2016 April 2016: Humor

Netflix oder Uni-Abschluss?

Zwischen Selbstzweifeln und Netflix-Abo bleibt kaum noch Zeit für die Hausarbeiten – Warum schaffen wir es einfach nicht, uns zu konzentrieren?

Ich sitze auf einer mintgrünen Bürocouchgarnitur, mein Dozent in erhabener Haltung und erhöhter Sitzposition mir gegenüber. Noch im Wintermantel versuche ich meine eben zusammengebastelte Fragestellung durch starres Lächeln aufzuwerten. “Sie können also gar kein Russisch?” Es klingt nicht böse, eher resigniert. Auf dem Weg die Treppe runter habe ich vergessen, warum ich jemals geglaubt habe eine Masterarbeit schreiben zu können.

Es ist wieder soweit: Die ersten Kirschbäume knospen, der Rhein glitzert in der Sonne und in der ULB ist kein Platz mehr frei. Es ist die Zeit des Jahres, in der gestresste Studenten Saufabende gegen dekorative Bücherberge tauschen und ihre Nasen gegen flimmernde Bildschirme stupsen. Die Abgabefristen rücken näher. Hausarbeiten müssen geschrieben, Klausuren verschoben und Abschlussarbeiten ignoriert werden. Noch fünf Tage, zwei Arbeiten fehlen und ich habe eine neue Serie gefunden.

Prokrastination, das heißt Faulenzen auf bildungsbürgertümlich. Hinter klugen Begriffen und einem Klick auf den Ich-bin-an-kontroversen-Kunstausstellungen-Interessiert-Button auf Facebook wird die eigene Angst vor Unzulänglichkeit versteckt. Das Wissen in neun Semestern nichts gelernt zu haben, außer wann Schnitzeltag in der Mensa ist. Lieber mal ignorieren, dass eine frühzeitige Literaturrecherche und Lernen ohne Lücke gegen dieses Gefühl geholfen hätten. Nächstes Semester wird eh alles besser, da wird dann wirklichwirklich rechtzeitig angefangen, versprochen.
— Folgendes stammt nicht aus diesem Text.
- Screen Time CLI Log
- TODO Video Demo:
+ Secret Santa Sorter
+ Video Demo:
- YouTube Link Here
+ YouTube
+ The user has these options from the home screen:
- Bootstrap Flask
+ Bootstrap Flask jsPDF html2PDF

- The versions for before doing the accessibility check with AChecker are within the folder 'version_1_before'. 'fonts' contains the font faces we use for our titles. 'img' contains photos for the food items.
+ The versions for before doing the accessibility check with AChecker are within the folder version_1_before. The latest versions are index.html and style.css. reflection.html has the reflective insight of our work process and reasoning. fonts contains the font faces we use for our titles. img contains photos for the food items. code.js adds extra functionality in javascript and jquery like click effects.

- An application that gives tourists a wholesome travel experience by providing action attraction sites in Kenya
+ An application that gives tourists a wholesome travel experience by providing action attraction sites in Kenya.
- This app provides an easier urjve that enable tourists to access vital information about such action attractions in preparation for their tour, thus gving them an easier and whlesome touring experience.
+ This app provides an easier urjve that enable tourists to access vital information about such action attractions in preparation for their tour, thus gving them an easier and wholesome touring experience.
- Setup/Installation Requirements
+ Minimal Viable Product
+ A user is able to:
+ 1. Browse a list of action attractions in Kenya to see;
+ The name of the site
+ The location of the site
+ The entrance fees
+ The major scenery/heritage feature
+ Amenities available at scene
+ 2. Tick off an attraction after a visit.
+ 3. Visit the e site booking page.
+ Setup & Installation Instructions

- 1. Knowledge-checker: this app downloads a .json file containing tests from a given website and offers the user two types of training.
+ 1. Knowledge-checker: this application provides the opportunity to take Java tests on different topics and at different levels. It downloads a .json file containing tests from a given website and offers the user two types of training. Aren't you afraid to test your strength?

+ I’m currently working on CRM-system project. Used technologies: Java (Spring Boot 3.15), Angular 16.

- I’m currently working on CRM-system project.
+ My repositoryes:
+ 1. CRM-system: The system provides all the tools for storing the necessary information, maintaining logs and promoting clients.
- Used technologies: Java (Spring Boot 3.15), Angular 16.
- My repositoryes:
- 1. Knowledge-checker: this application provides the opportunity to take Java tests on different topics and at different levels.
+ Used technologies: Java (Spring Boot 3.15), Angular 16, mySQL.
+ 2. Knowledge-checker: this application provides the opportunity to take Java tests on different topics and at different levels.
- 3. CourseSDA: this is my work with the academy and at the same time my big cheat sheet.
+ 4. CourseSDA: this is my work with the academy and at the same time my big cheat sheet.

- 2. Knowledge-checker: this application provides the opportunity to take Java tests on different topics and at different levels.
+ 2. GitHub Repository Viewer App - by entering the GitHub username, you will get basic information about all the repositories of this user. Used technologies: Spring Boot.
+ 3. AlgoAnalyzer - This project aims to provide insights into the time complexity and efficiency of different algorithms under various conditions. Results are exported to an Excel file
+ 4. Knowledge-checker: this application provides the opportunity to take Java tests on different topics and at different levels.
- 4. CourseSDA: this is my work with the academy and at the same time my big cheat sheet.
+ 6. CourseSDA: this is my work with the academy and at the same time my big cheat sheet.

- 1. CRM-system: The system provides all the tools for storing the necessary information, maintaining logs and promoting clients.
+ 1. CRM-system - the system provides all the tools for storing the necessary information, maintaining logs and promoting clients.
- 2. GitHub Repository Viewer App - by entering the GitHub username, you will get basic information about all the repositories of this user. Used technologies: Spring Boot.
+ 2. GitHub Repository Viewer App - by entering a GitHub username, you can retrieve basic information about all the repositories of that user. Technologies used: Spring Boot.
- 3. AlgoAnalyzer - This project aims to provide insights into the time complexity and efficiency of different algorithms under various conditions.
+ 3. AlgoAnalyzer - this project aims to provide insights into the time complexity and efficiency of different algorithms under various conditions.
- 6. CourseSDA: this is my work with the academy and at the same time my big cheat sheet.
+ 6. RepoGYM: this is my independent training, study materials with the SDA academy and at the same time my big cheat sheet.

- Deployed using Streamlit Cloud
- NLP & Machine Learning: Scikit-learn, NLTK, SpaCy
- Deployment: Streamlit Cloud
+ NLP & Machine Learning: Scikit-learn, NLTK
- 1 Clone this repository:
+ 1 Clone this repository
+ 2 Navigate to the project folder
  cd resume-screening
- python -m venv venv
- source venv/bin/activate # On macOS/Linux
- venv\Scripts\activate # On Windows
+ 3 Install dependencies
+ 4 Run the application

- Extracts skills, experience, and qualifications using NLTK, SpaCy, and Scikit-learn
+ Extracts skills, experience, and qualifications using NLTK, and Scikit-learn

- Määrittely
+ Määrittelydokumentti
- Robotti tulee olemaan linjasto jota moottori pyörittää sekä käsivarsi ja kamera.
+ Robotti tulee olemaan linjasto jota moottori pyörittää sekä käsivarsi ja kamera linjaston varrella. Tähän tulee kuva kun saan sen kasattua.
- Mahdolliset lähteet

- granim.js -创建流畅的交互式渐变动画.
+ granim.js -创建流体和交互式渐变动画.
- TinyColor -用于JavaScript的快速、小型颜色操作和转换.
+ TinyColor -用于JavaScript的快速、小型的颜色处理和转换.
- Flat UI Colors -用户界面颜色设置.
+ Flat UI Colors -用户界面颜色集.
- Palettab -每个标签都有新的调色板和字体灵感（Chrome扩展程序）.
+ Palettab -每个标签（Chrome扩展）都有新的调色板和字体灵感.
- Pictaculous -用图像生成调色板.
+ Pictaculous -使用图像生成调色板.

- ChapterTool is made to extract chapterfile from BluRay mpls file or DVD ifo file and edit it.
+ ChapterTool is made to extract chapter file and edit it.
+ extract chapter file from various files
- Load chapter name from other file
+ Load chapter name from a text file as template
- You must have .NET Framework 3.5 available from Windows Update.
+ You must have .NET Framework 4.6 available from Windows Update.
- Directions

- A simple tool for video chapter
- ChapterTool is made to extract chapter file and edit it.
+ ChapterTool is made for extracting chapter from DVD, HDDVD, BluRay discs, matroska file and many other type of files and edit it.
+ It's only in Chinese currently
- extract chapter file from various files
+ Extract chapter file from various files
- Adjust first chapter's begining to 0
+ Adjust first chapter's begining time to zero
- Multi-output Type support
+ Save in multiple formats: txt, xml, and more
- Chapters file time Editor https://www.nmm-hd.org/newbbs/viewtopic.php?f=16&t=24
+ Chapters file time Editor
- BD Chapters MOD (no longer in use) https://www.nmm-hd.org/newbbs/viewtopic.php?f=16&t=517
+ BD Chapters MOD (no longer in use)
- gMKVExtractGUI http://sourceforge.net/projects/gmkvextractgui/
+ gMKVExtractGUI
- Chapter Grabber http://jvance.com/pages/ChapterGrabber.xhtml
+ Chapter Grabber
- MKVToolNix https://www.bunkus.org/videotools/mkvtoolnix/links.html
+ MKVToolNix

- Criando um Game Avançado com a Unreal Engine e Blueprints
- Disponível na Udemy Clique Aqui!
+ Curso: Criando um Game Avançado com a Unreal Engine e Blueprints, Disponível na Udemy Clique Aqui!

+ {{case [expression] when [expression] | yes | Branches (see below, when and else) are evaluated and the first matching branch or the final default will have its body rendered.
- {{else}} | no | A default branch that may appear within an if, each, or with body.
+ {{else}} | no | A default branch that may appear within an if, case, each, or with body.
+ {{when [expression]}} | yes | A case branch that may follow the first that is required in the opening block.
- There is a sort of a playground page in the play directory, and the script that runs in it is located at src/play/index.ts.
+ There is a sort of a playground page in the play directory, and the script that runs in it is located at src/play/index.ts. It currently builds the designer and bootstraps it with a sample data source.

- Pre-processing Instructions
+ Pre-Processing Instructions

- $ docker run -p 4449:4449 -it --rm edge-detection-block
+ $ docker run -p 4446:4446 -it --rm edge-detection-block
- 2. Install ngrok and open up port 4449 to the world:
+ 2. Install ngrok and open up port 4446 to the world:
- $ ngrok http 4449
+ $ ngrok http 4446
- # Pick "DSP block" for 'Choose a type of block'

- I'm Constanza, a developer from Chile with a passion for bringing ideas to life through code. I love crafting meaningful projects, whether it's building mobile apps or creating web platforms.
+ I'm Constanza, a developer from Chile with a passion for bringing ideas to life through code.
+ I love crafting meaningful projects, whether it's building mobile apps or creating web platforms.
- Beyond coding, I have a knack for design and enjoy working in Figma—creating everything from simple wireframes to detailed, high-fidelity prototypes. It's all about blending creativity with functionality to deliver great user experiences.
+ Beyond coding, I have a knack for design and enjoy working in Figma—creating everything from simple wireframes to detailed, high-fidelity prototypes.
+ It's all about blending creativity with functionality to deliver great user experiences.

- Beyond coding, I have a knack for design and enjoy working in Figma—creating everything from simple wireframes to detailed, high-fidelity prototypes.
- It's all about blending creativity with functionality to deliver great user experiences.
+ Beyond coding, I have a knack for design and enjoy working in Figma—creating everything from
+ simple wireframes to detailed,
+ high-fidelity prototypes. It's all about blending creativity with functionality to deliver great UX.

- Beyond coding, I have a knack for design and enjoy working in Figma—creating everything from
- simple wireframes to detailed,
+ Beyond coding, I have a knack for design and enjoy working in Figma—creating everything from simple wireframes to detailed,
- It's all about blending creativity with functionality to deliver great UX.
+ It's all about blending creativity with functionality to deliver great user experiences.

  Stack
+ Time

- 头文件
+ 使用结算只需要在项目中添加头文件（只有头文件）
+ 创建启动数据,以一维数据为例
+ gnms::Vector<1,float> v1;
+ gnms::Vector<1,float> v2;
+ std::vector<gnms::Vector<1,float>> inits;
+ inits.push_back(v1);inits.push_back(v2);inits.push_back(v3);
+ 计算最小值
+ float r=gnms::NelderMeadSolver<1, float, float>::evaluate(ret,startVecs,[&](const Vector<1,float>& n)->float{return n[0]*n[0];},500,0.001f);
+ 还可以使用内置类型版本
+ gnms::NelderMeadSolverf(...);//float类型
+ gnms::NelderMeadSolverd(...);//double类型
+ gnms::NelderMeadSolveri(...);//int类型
Und ich will was lernen! Denke ich, klicke die anspruchsvolleren Seminare auf BASIS an, ziehe meinen BH aus dem Pulliärmel und kuschel mich zwischen Wärmflasche und Laptop. Ich habe mir Silvia Plaths Biografie und ein Buch über den chinesischen Bürgerkrieg ausgeliehen, nur zum Spaß. Klang interessant. Die liegen jetzt gemütlich neben mir bis die Leihfrist überschritten ist, während Netflix mir erzählt, ob Jane und Rafael heiraten.

Warum mache ich das? Die Serie ist nicht mal gut, und eigentlich interessiere ich mich auch nicht für die Profilfotos fremder Menschen. Trotzdem habe ich heute schon mehr Zeit in sie investiert, als in meine Hausarbeit. Das pragreisende Facebookfoto ist meine neue beste Freundin, für die nächsten fünf Minuten – einzige Ablenkung vom Zählen fertiger Kapitel. Danach wird sie durch ein neues Gesicht ersetzt, ihren Namen weiß ich schon nicht mehr.

Es auf meine Versagensangst zu schieben, wäre zu einfach. Und faul. Es ist eher eine ungesunde Mischung aus Arroganz und Facebook, die mich vom Schreiben ablenkt. Versagensängste kommen später, wenn ich heimlich Google frage, ob in intellektuell wirklich vier L’s gehören und meine Freunde Promotionsangebote bekommen. Auf Facebook herzt ein Freund ein Waschbärvideo – sollte der nicht auch schreiben? Und auch in der ULB starren mehr Menschen in Whatsapp-Gruppen als in die Bücher neben sich. Misstrauisch scrolle ich noch einmal durch meine geschriebenen Seiten. Gar nicht so schlecht, denke ich, gut gemacht, und schaue kurz nach, wie es mit Rafael und Jane weitergeht.